Chinese lanterns: Tranquillity masks a threat
Chinese lanterns have brightened up Britain's summer evenings, but have left a coalition of farmers, coastguards and animal lovers furious. Why?
As they float up gently into the night, illuminating the warm skies, it's hard to imagine anything less likely to provoke anger and offence.
Chinese lanterns are cheap, easy to use and, above all, pretty to look at - and over the last decade they have become an increasingly popular sight at weddings, music festivals and even funerals.
The lanterns - effectively, mini-hot air balloons composed of flame, paper and wire - cost as little as £2 each and can travel as far as 30 miles, carried upwards by the heat until they burn out and fall to earth. En route, they glow in the air like Pimms in a Glyndebourne-goer's cheeks.
Only sporadically seen on these shores a decade previously, an estimated 200,000 are now believed to be released each summer across the UK.
But as they drift above the midsummer landscape, not everyone is pleased to see them. Far from it.
Calls for a ban have been circulating, questions have been asked in the House of Commons - parried by the deputy prime minister, no less - and no less an authority than the Marine and Coastguard Agency has warned of their dangers.
What harm could these serenely glowing vessels possibly pose?
According to Britain's agricultural community, a great deal. Citing a surge in livestock killed by eating wire from degraded lanterns which were accidentally picked up by harvest machinery and put into winter feed, the National Farmers Union wants them banned.
The RSPCA has warned that the wire could cause "extreme discomfort" to cattle if ingested. Moreover, arable producers warn that dry, hot fields of crops can be ignited by lanterns.
The problem has become so acute that members of the Women's Food and Farming Union in north-east Wales have staged regular "lantern patrols". Members have also been collecting evidence to send to the government in order to obtain a ban.
One country-dweller who has come to dread the twinkling lights is Jane Treherne, 55, who has farmed 450 acres just outside Northampton with her husband for 31 years.

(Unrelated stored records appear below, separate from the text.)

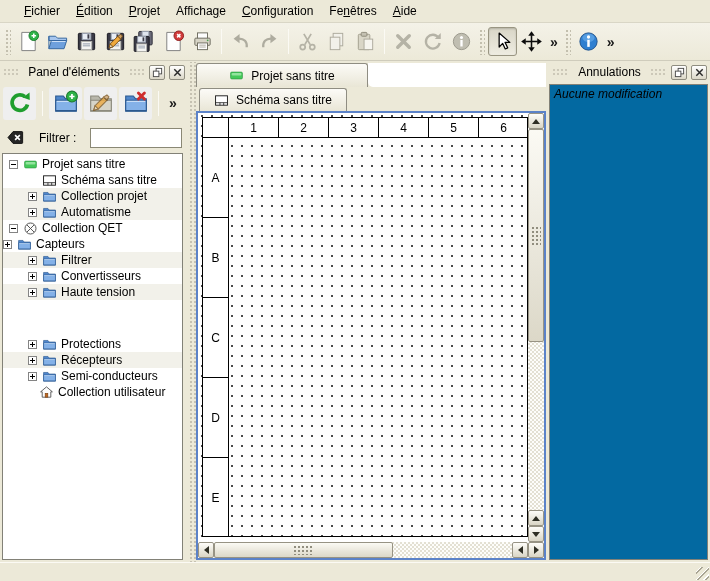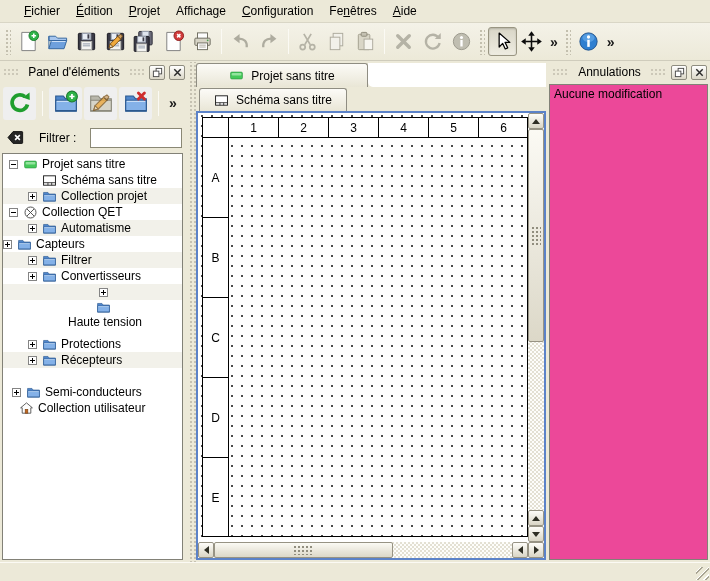--- a/index.html
+++ b/index.html
@@ -110,21 +110,21 @@
     background-size:4px 4px; }
   .sb-thumb.h::after { width:20px; height:10px; }
   .sb-thumb.v::after { width:10px; height:20px; }
   .arr { width:0; height:0; }
   .arr.up    { border-left:4px solid transparent; border-right:4px solid transparent; border-bottom:5px solid #2e2e24; }
   .arr.down  { border-left:4px solid transparent; border-right:4px solid transparent; border-top:5px solid #2e2e24; }
   .arr.left  { border-top:4px solid transparent; border-bottom:4px solid transparent; border-right:5px solid #2e2e24; }
   .arr.right { border-top:4px solid transparent; border-bottom:4px solid transparent; border-left:5px solid #2e2e24; }
   
   .right-dock { flex:1; display:flex; flex-direction:column; }
-  .undo-list { flex:1; margin:2px 2px 2px 0; border:1px solid #828177; background:#ec4899; overflow:hidden; }
+  .undo-list { flex:1; margin:2px 2px 2px 0; border:1px solid #828177; background:#0369a1; overflow:hidden;font-style:italic; }
   .undo-item { padding:2px 4px; }
   
   .statusbar { position:absolute; left:0; bottom:0; width:710px; height:19px;
     background:#ece9d8; border-top:1px solid #fbfaf4; }
   .grip { position:absolute; right:1px; bottom:1px; width:13px; height:13px;
     background:repeating-linear-gradient(135deg, transparent 0 3px, #fff 3px 4px, #aaa694 4px 5.5px);
   }
 </style>
 </head>
 <body>
@@ -439,137 +439,137 @@
           </span>
           <span class="tree-icon">
             <svg viewBox="0 0 24 24">
               <path d="M2.5 5.5h7l2 2.5h10v11.5h-19z" fill="#4f86cc" stroke="#2b588f"></path>
               <path d="M2.5 9.5h19v9.5h-19z" fill="#84b1e8" stroke="#2b588f"></path>
               <path d="M3.5 10.5h17" stroke="#cfe2f8" stroke-width="1"></path>
             </svg>
           </span>
           <span>Collection projet</span>
         </div>
+        <div class="tree-row alt" style="padding-left: 25px;">
+          <span class="exp-slot">
+            <span class="expander plus"></span>
+          </span>
+          <span class="tree-icon">
+            <svg viewBox="0 0 24 24">
+              <path d="M2.5 5.5h7l2 2.5h10v11.5h-19z" fill="#4f86cc" stroke="#2b588f"></path>
+              <path d="M2.5 9.5h19v9.5h-19z" fill="#84b1e8" stroke="#2b588f"></path>
+              <path d="M3.5 10.5h17" stroke="#cfe2f8" stroke-width="1"></path>
+            </svg>
+          </span>
+          <span>Automatisme</span>
+        </div>
         <div class="tree-row" style="padding-left: 6px;">
           <span class="exp-slot">
             <span class="expander"></span>
           </span>
           <span class="tree-icon">
             <svg viewBox="0 0 24 24">
               <circle cx="12" cy="12" r="8.8" fill="#fdfdfd" stroke="#4c4c4c" stroke-width="1.5"></circle>
               <path d="M6.3 6.3l11.4 11.4M17.7 6.3L6.3 17.7" stroke="#4c4c4c" stroke-width="1.5"></path>
             </svg>
           </span>
           <span>Collection QET</span>
         </div>
+        <div class="tree-row" style="">
+          <span class="exp-slot">
+            <span class="expander plus"></span>
+          </span>
+          <span class="tree-icon">
+            <svg viewBox="0 0 24 24">
+              <path d="M2.5 5.5h7l2 2.5h10v11.5h-19z" fill="#4f86cc" stroke="#2b588f"></path>
+              <path d="M2.5 9.5h19v9.5h-19z" fill="#84b1e8" stroke="#2b588f"></path>
+              <path d="M3.5 10.5h17" stroke="#cfe2f8" stroke-width="1"></path>
+            </svg>
+          </span>
+          <span>Capteurs</span>
+        </div>
         <div class="tree-row alt" style="padding-left: 25px;">
           <span class="exp-slot">
             <span class="expander plus"></span>
           </span>
           <span class="tree-icon">
             <svg viewBox="0 0 24 24">
               <path d="M2.5 5.5h7l2 2.5h10v11.5h-19z" fill="#4f86cc" stroke="#2b588f"></path>
               <path d="M2.5 9.5h19v9.5h-19z" fill="#84b1e8" stroke="#2b588f"></path>
               <path d="M3.5 10.5h17" stroke="#cfe2f8" stroke-width="1"></path>
             </svg>
           </span>
-          <span>Automatisme</span>
-        </div>
-        <div class="tree-row" style="">
-          <span class="exp-slot">
-            <span class="expander plus"></span>
-          </span>
-          <span class="tree-icon">
-            <svg viewBox="0 0 24 24">
-              <path d="M2.5 5.5h7l2 2.5h10v11.5h-19z" fill="#4f86cc" stroke="#2b588f"></path>
-              <path d="M2.5 9.5h19v9.5h-19z" fill="#84b1e8" stroke="#2b588f"></path>
-              <path d="M3.5 10.5h17" stroke="#cfe2f8" stroke-width="1"></path>
-            </svg>
-          </span>
-          <span>Capteurs</span>
+          <span>Filtrer</span>
+        </div>
+        <div class="tree-row" style="padding-left: 25px;">
+          <span class="exp-slot">
+            <span class="expander plus"></span>
+          </span>
+          <span class="tree-icon">
+            <svg viewBox="0 0 24 24">
+              <path d="M2.5 5.5h7l2 2.5h10v11.5h-19z" fill="#4f86cc" stroke="#2b588f"></path>
+              <path d="M2.5 9.5h19v9.5h-19z" fill="#84b1e8" stroke="#2b588f"></path>
+              <path d="M3.5 10.5h17" stroke="#cfe2f8" stroke-width="1"></path>
+            </svg>
+          </span>
+          <span>Convertisseurs</span>
         </div>
         <div class="tree-row alt" style="padding-left: 25px;">
           <span class="exp-slot">
             <span class="expander plus"></span>
           </span>
           <span class="tree-icon">
             <svg viewBox="0 0 24 24">
               <path d="M2.5 5.5h7l2 2.5h10v11.5h-19z" fill="#4f86cc" stroke="#2b588f"></path>
               <path d="M2.5 9.5h19v9.5h-19z" fill="#84b1e8" stroke="#2b588f"></path>
               <path d="M3.5 10.5h17" stroke="#cfe2f8" stroke-width="1"></path>
             </svg>
           </span>
-          <span>Filtrer</span>
+          <span>Haute tension</span>
+        </div>
+        <div class="tree-row" style="padding-left: 25px; margin-top: 36px;">
+          <span class="exp-slot">
+            <span class="expander plus"></span>
+          </span>
+          <span class="tree-icon">
+            <svg viewBox="0 0 24 24">
+              <path d="M2.5 5.5h7l2 2.5h10v11.5h-19z" fill="#4f86cc" stroke="#2b588f"></path>
+              <path d="M2.5 9.5h19v9.5h-19z" fill="#84b1e8" stroke="#2b588f"></path>
+              <path d="M3.5 10.5h17" stroke="#cfe2f8" stroke-width="1"></path>
+            </svg>
+          </span>
+          <span>Protections</span>
+        </div>
+        <div class="tree-row alt" style="padding-left: 25px;">
+          <span class="exp-slot">
+            <span class="expander plus"></span>
+          </span>
+          <span class="tree-icon">
+            <svg viewBox="0 0 24 24">
+              <path d="M2.5 5.5h7l2 2.5h10v11.5h-19z" fill="#4f86cc" stroke="#2b588f"></path>
+              <path d="M2.5 9.5h19v9.5h-19z" fill="#84b1e8" stroke="#2b588f"></path>
+              <path d="M3.5 10.5h17" stroke="#cfe2f8" stroke-width="1"></path>
+            </svg>
+          </span>
+          <span>Récepteurs</span>
         </div>
         <div class="tree-row" style="padding-left: 25px;">
           <span class="exp-slot">
             <span class="expander plus"></span>
           </span>
           <span class="tree-icon">
             <svg viewBox="0 0 24 24">
               <path d="M2.5 5.5h7l2 2.5h10v11.5h-19z" fill="#4f86cc" stroke="#2b588f"></path>
               <path d="M2.5 9.5h19v9.5h-19z" fill="#84b1e8" stroke="#2b588f"></path>
               <path d="M3.5 10.5h17" stroke="#cfe2f8" stroke-width="1"></path>
             </svg>
           </span>
-          <span>Convertisseurs</span>
-        </div>
-        <div class="tree-row alt" style="padding-left: 25px; flex-direction: column;">
-          <span class="exp-slot">
-            <span class="expander plus"></span>
-          </span>
-          <span class="tree-icon">
-            <svg viewBox="0 0 24 24">
-              <path d="M2.5 5.5h7l2 2.5h10v11.5h-19z" fill="#4f86cc" stroke="#2b588f"></path>
-              <path d="M2.5 9.5h19v9.5h-19z" fill="#84b1e8" stroke="#2b588f"></path>
-              <path d="M3.5 10.5h17" stroke="#cfe2f8" stroke-width="1"></path>
-            </svg>
-          </span>
-          <span>Haute tension</span>
-        </div>
-        <div class="tree-row" style="padding-left: 25px; margin-top: 36px;">
-          <span class="exp-slot">
-            <span class="expander plus"></span>
-          </span>
-          <span class="tree-icon">
-            <svg viewBox="0 0 24 24">
-              <path d="M2.5 5.5h7l2 2.5h10v11.5h-19z" fill="#4f86cc" stroke="#2b588f"></path>
-              <path d="M2.5 9.5h19v9.5h-19z" fill="#84b1e8" stroke="#2b588f"></path>
-              <path d="M3.5 10.5h17" stroke="#cfe2f8" stroke-width="1"></path>
-            </svg>
-          </span>
-          <span>Protections</span>
-        </div>
-        <div class="tree-row alt" style="padding-left: 25px;">
-          <span class="exp-slot">
-            <span class="expander plus"></span>
-          </span>
-          <span class="tree-icon">
-            <svg viewBox="0 0 24 24">
-              <path d="M2.5 5.5h7l2 2.5h10v11.5h-19z" fill="#4f86cc" stroke="#2b588f"></path>
-              <path d="M2.5 9.5h19v9.5h-19z" fill="#84b1e8" stroke="#2b588f"></path>
-              <path d="M3.5 10.5h17" stroke="#cfe2f8" stroke-width="1"></path>
-            </svg>
-          </span>
-          <span>Récepteurs</span>
-        </div>
-        <div class="tree-row" style="padding-left: 9px; margin-top: 16px;">
-          <span class="exp-slot">
-            <span class="expander plus"></span>
-          </span>
-          <span class="tree-icon">
-            <svg viewBox="0 0 24 24">
-              <path d="M2.5 5.5h7l2 2.5h10v11.5h-19z" fill="#4f86cc" stroke="#2b588f"></path>
-              <path d="M2.5 9.5h19v9.5h-19z" fill="#84b1e8" stroke="#2b588f"></path>
-              <path d="M3.5 10.5h17" stroke="#cfe2f8" stroke-width="1"></path>
-            </svg>
-          </span>
           <span>Semi-conducteurs</span>
         </div>
-        <div class="tree-row" style="padding-left: 2px;">
+        <div class="tree-row" style="padding-left: 22px;">
           <span class="exp-slot"></span>
           <span class="tree-icon">
             <svg viewBox="0 0 24 24">
               <path d="M12 3L2.6 10.9h2.5v8.6h13.8v-8.6h2.5z" fill="#fdfdfd" stroke="#4f4f4f" stroke-width="1.4" stroke-linejoin="round"></path>
               <rect x="9.9" y="13.4" width="4.2" height="6.1" fill="#c06820" stroke="#7a3f10"></rect>
             </svg>
           </span>
           <span>Collection utilisateur</span>
         </div>
       </div>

In a one-month period between February and March the couple say they lost four cattle worth £1,000 each after their feed, harvested the previous summer, became contaminated with lantern wire.
At the peak of lantern season, she says, it is not uncommon to find 10 scattered across her land in a single day.
"I know that they look nice, but we just can't afford to lose that much livestock in a single month."
"It's become a major problem for farmers across the country at a time when money is tight enough as it is. I really think they should be banned."
And it is not only in the countryside that they are encountering hostility. Coastguards warn the lanterns are easily confused with distress flares and have led to an increasing number of unnecessary call-outs as they have become more popular.
According to the Maritime and Coastguard Agency, there were nine "incidents caused by Chinese lanterns" in 2007, 49 in 2008 and 347 in 2009. They have also been blamed for a flurry of UFO sightings.
Chinese lanterns have, of course, been around for a long time. Invented in third-century China, they became a symbol of good wishes and used to celebrate special occasions.
Their popularity in the UK is more recent, however, and has been traced to the aftermath of the 2002 Bali bombs, when they were released to pay tribute to the 182 dead.
One politician who has taken up the cause of those aggrieved by lanterns is Richard Bacon, Conservative MP for South Norfolk, who brought the issue to national attention when he raised it at prime minister's questions.
Nick Clegg, standing in for David Cameron, told the Commons that the issue was the source of "a great deal of distress to both farmers and their livestock".
Mr Bacon says he was alerted to the issue by a farmer in his constituency who produced the mangled wreckage of a lantern and invited him to imagine what sort of damage it could cause to his cattle. While the MP - like the government - stops short of echoing the NFU's call for an outright ban, he would like to see the built entirely from biodegradable material.
"No-one wants to be a killjoy, but there has to be an alternative solution," he says.
Indeed, Britain's fledgling Chinese lantern industry insists it is keen to address critics' concerns. Louise Williams of Essex-based Sky Lanterns says her company is going over to an entirely wire-free, biodegradable model fashioned from mulberry paper and a "completely digestible" bamboo rim which burns out before it reaches the ground.
She also urges all lantern-users to alert coastguards before they set them off near the sea - a call echoed by the MCA - but Ms Williams says it would be a tragedy if her product was banned before its teething problems were ironed out.
"We're learning all the time because they're a fairly new product in this country," she admits. "But it would be a shame if we lost them altogether - they create such an atmosphere.
"They're popular at weddings and funerals alike because they can be beautiful in a cheerful kind of way or awesome in a subtle kind of way. It's like a thought being sent up to the heavens."
Britain's farmers will be sending their own prayers skywards that her promise of improvements is borne out.